(Version comparison data)
*****
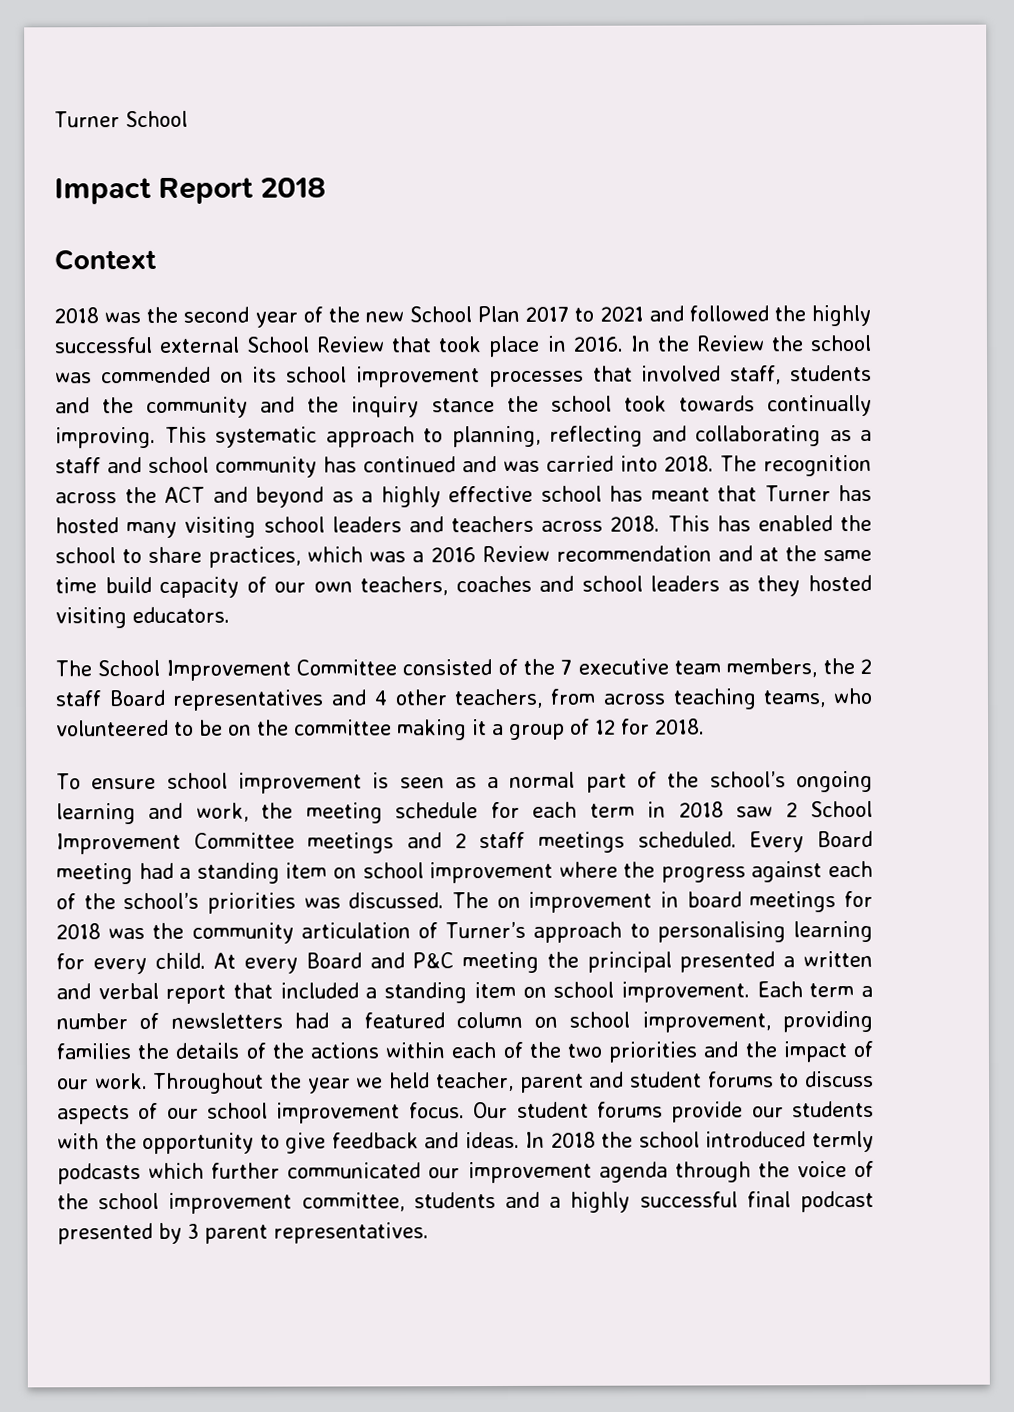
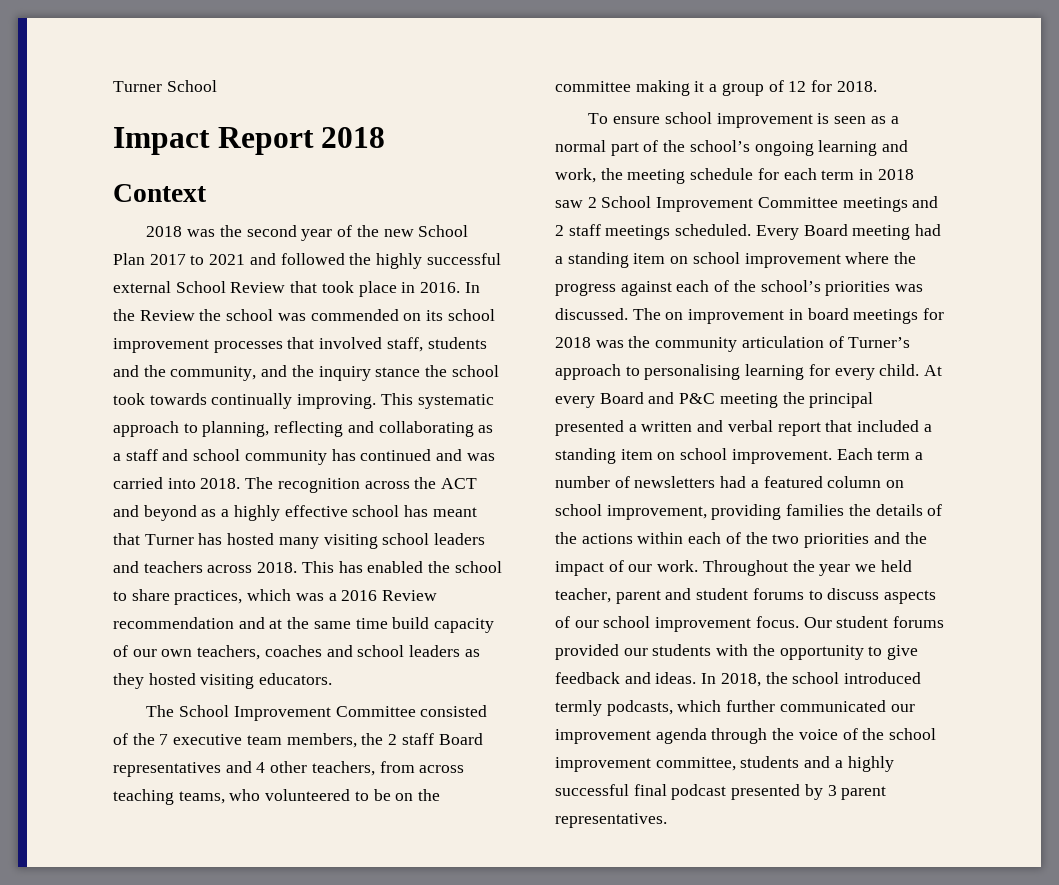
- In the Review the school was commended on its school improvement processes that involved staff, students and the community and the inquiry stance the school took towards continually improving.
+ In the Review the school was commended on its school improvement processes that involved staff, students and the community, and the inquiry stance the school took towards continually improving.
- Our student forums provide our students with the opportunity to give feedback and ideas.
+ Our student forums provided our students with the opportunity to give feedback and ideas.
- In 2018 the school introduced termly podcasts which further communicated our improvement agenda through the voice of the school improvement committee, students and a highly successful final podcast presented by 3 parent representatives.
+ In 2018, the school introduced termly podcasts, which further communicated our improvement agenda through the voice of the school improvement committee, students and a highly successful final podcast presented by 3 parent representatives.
*****
● TASK DESCRIPTION: Please go over the data above and copy each line with "forums" in it.

● REPLY:
- Our student forums provide our students with the opportunity to give feedback and ideas.
+ Our student forums provided our students with the opportunity to give feedback and ideas.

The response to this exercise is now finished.